== DATA UNDER STUDY ==
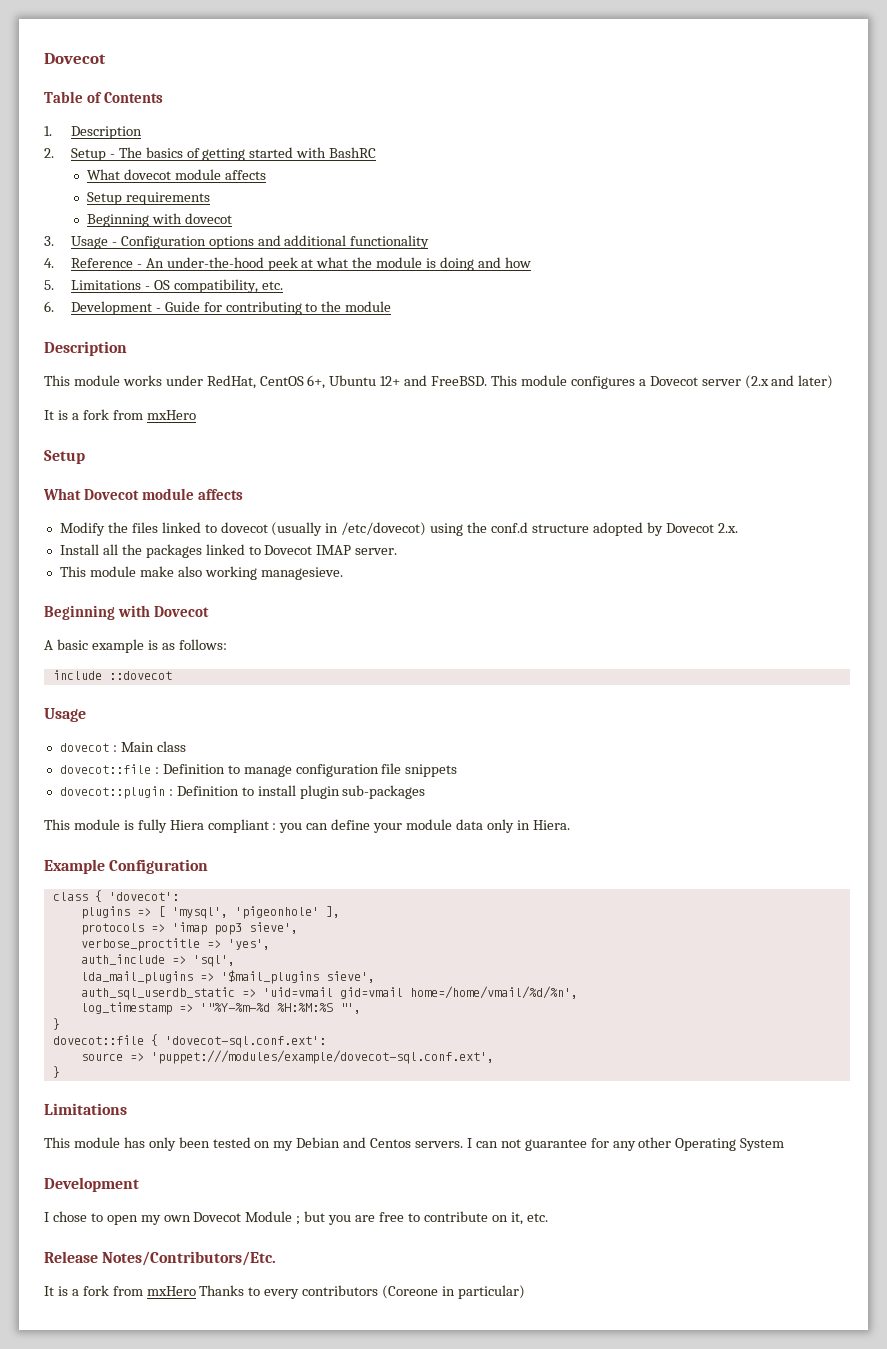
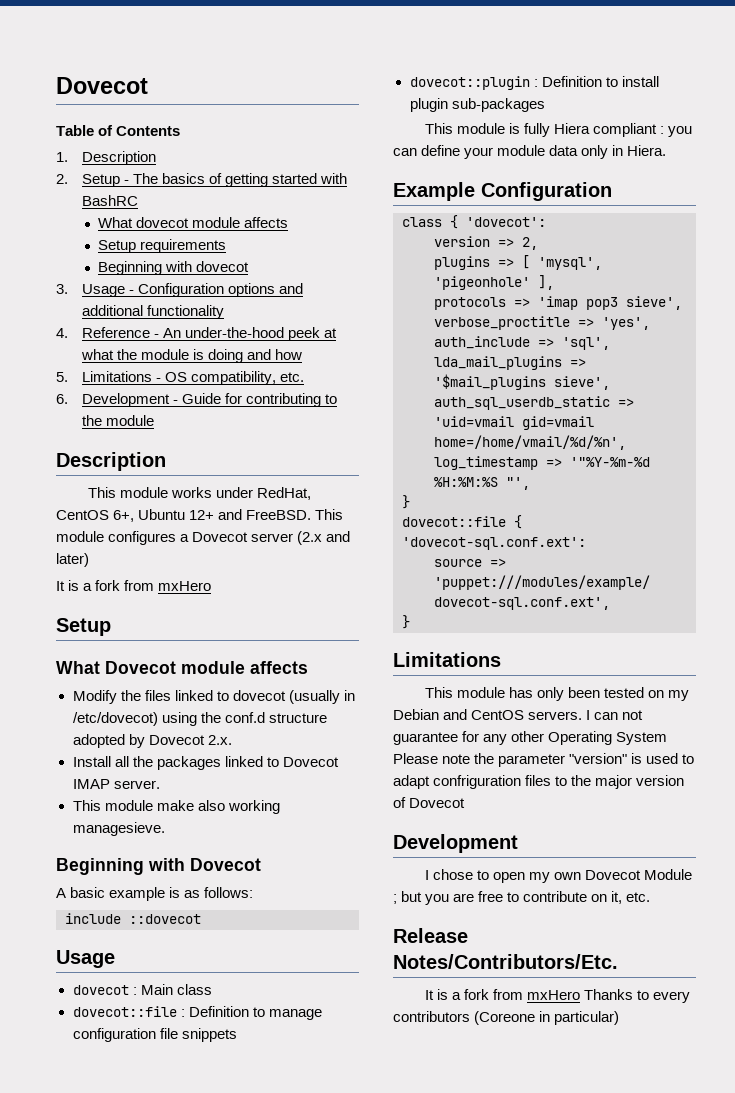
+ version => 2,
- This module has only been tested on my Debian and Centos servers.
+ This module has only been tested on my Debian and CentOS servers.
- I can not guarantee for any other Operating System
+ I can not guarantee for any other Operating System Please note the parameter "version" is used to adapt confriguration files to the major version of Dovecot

==

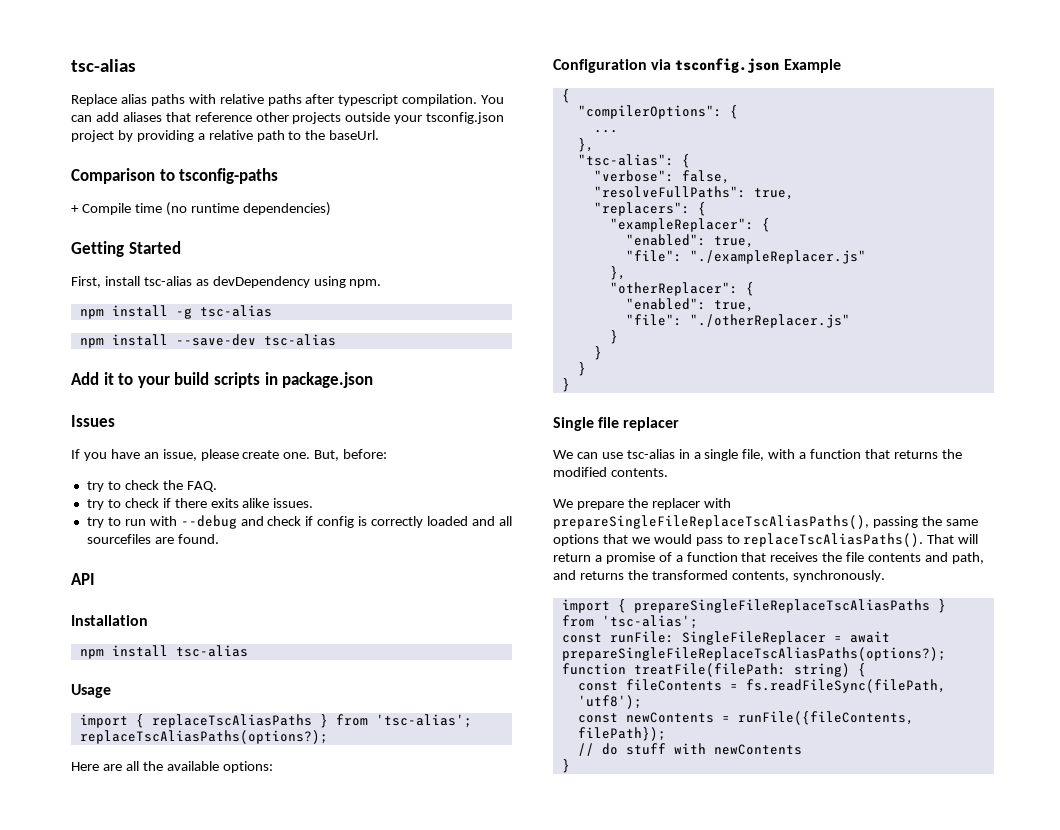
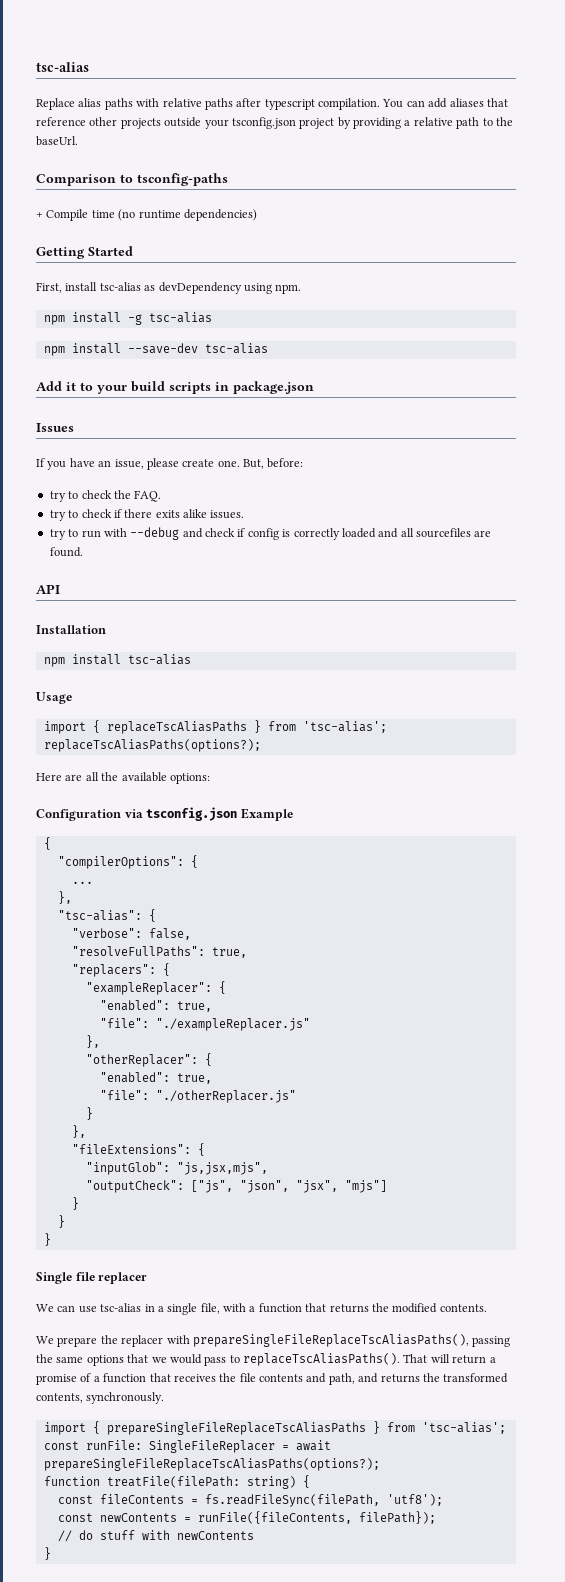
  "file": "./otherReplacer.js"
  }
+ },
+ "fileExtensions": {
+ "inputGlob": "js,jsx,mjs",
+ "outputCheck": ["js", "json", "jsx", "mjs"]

* * *

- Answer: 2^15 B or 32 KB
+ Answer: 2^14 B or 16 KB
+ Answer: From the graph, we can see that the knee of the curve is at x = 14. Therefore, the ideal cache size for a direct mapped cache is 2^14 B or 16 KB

== REQUIRED WORK ==
Where does the word "servers" appear in the listing above? Copy every line that holds it.

== TASK SOLUTION ==
- This module has only been tested on my Debian and Centos servers.
+ This module has only been tested on my Debian and CentOS servers.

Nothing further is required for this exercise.